● **Task details**
Could you return every line of the material that contains the word "OLYMPUS"?

● **Source data**
Start of Block

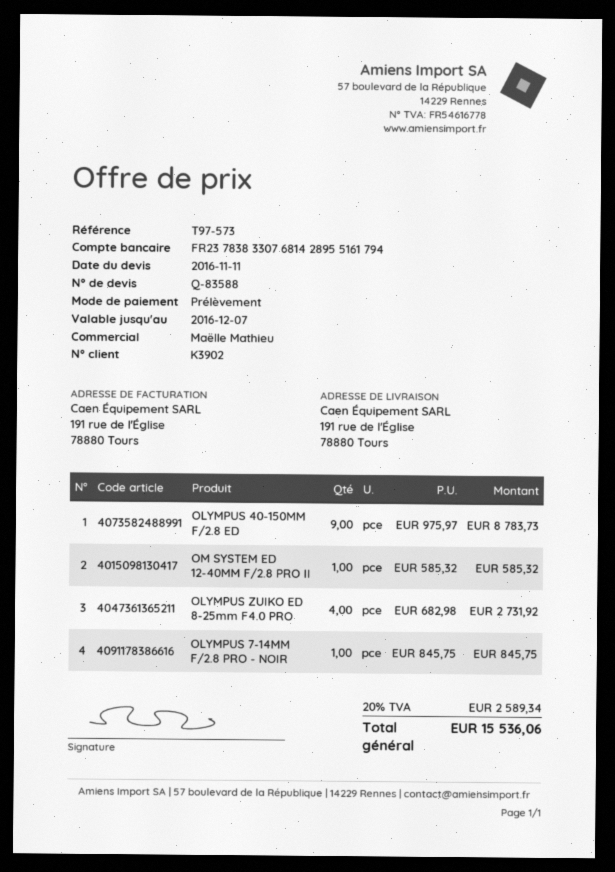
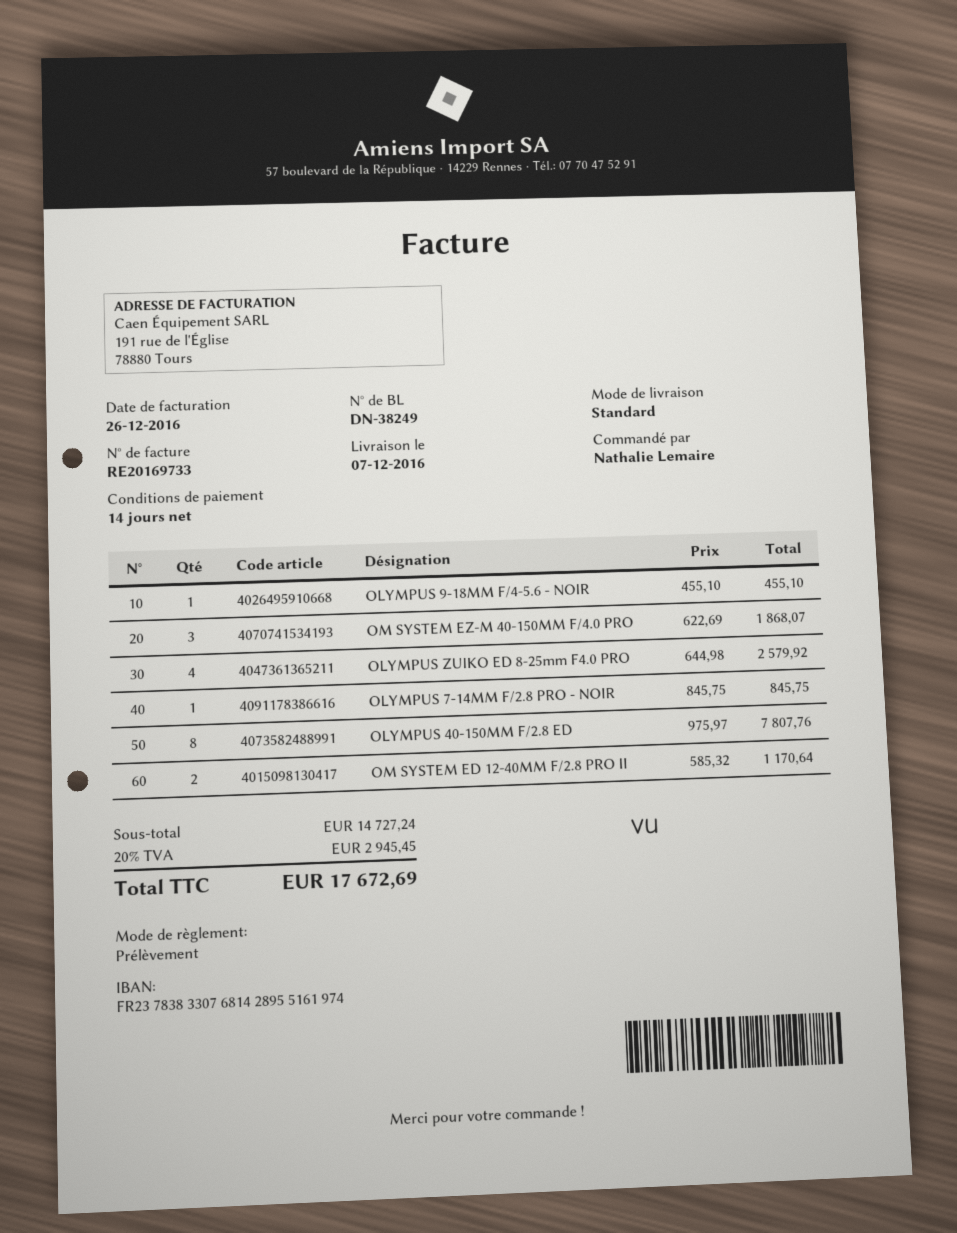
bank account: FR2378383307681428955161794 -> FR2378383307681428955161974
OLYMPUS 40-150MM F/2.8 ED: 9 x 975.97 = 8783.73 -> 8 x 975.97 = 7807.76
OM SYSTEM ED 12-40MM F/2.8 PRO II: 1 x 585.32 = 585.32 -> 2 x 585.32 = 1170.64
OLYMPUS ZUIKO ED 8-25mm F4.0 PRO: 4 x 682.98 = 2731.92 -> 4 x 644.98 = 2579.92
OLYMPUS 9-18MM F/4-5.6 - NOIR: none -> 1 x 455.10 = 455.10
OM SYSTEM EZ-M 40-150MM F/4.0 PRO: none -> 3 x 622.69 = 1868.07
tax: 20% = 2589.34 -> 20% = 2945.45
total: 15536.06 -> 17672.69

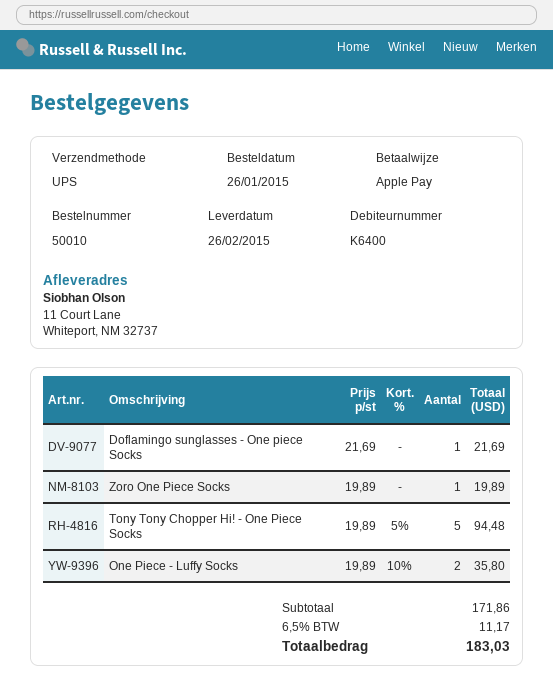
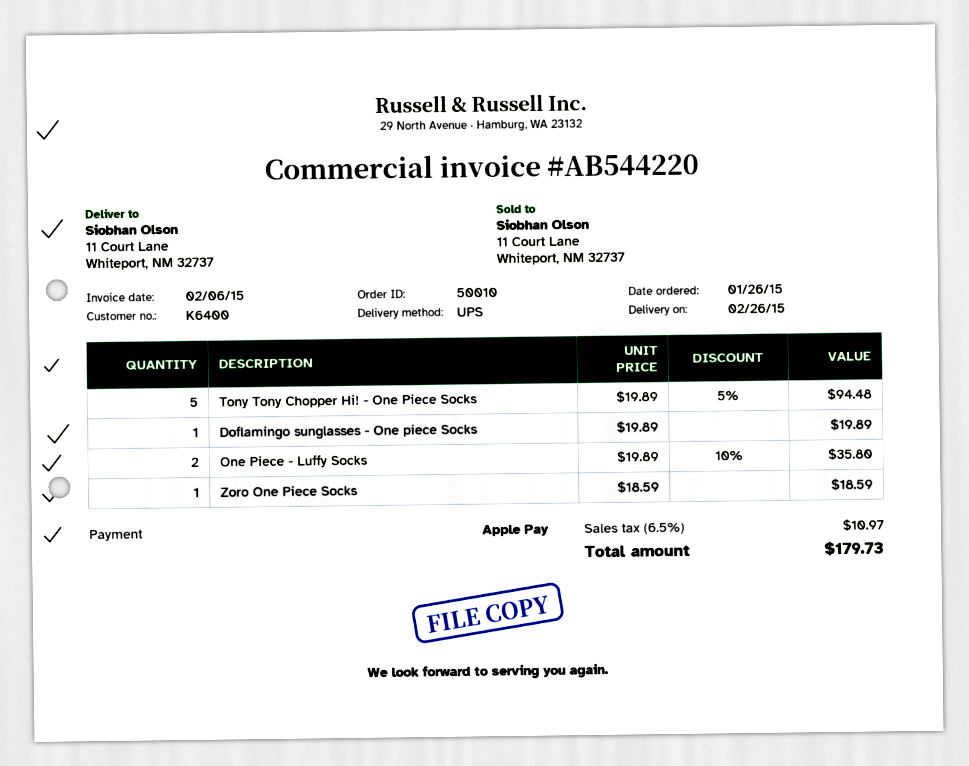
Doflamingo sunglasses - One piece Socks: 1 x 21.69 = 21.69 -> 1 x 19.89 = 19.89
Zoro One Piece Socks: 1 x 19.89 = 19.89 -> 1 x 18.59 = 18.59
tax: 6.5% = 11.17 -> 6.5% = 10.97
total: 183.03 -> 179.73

End of Block

● **Result of the task**
OLYMPUS 40-150MM F/2.8 ED: 9 x 975.97 = 8783.73 -> 8 x 975.97 = 7807.76
OLYMPUS ZUIKO ED 8-25mm F4.0 PRO: 4 x 682.98 = 2731.92 -> 4 x 644.98 = 2579.92
OLYMPUS 9-18MM F/4-5.6 - NOIR: none -> 1 x 455.10 = 455.10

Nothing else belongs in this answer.